Source material START

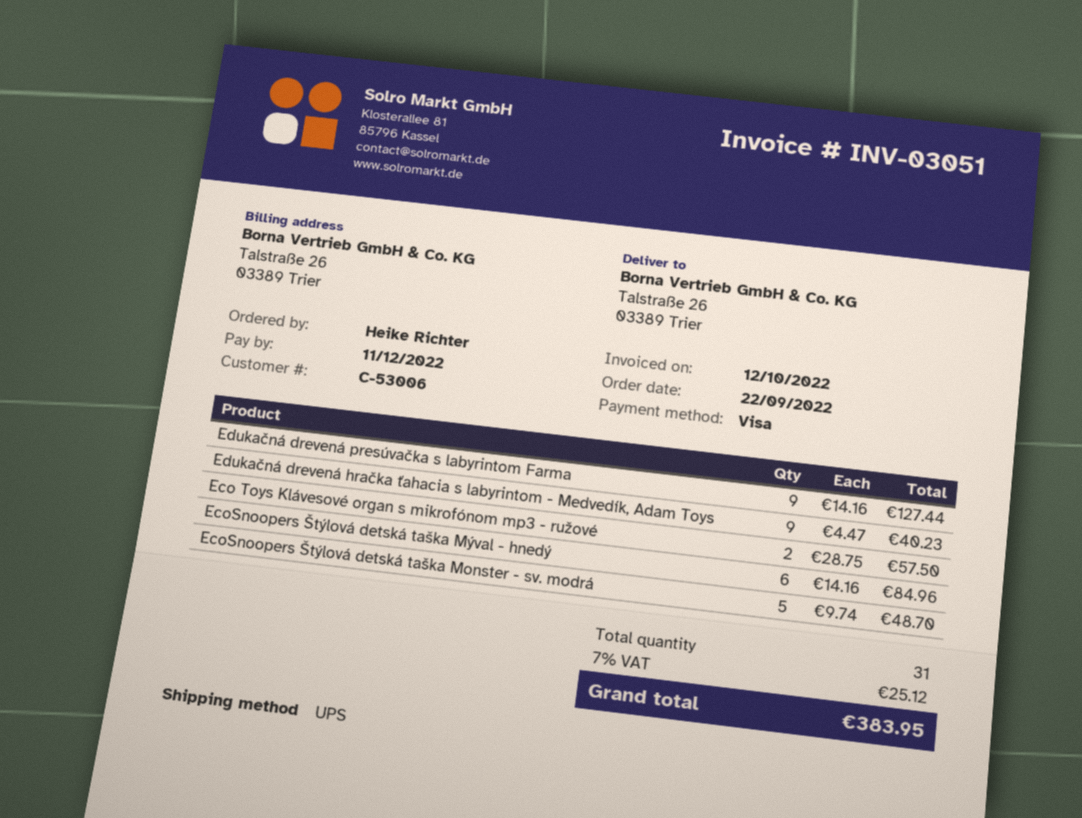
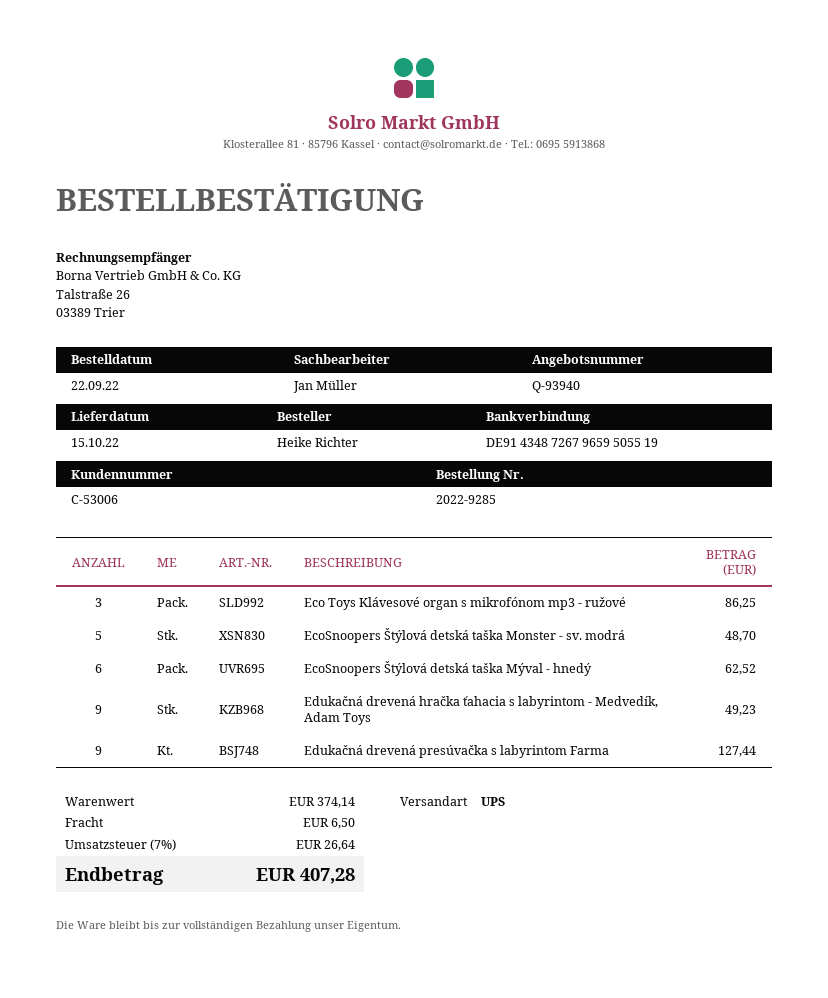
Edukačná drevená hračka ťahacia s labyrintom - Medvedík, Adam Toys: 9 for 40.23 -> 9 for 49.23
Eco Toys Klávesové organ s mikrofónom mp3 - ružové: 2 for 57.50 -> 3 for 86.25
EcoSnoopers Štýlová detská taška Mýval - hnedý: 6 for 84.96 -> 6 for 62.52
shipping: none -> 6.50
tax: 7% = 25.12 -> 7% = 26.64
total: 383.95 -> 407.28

Source material END

What you have to do
Would you retype the entries above in full, exactly as written, minus the pictures?

Expected output
Edukačná drevená hračka ťahacia s labyrintom - Medvedík, Adam Toys: 9 for 40.23 -> 9 for 49.23
Eco Toys Klávesové organ s mikrofónom mp3 - ružové: 2 for 57.50 -> 3 for 86.25
EcoSnoopers Štýlová detská taška Mýval - hnedý: 6 for 84.96 -> 6 for 62.52
shipping: none -> 6.50
tax: 7% = 25.12 -> 7% = 26.64
total: 383.95 -> 407.28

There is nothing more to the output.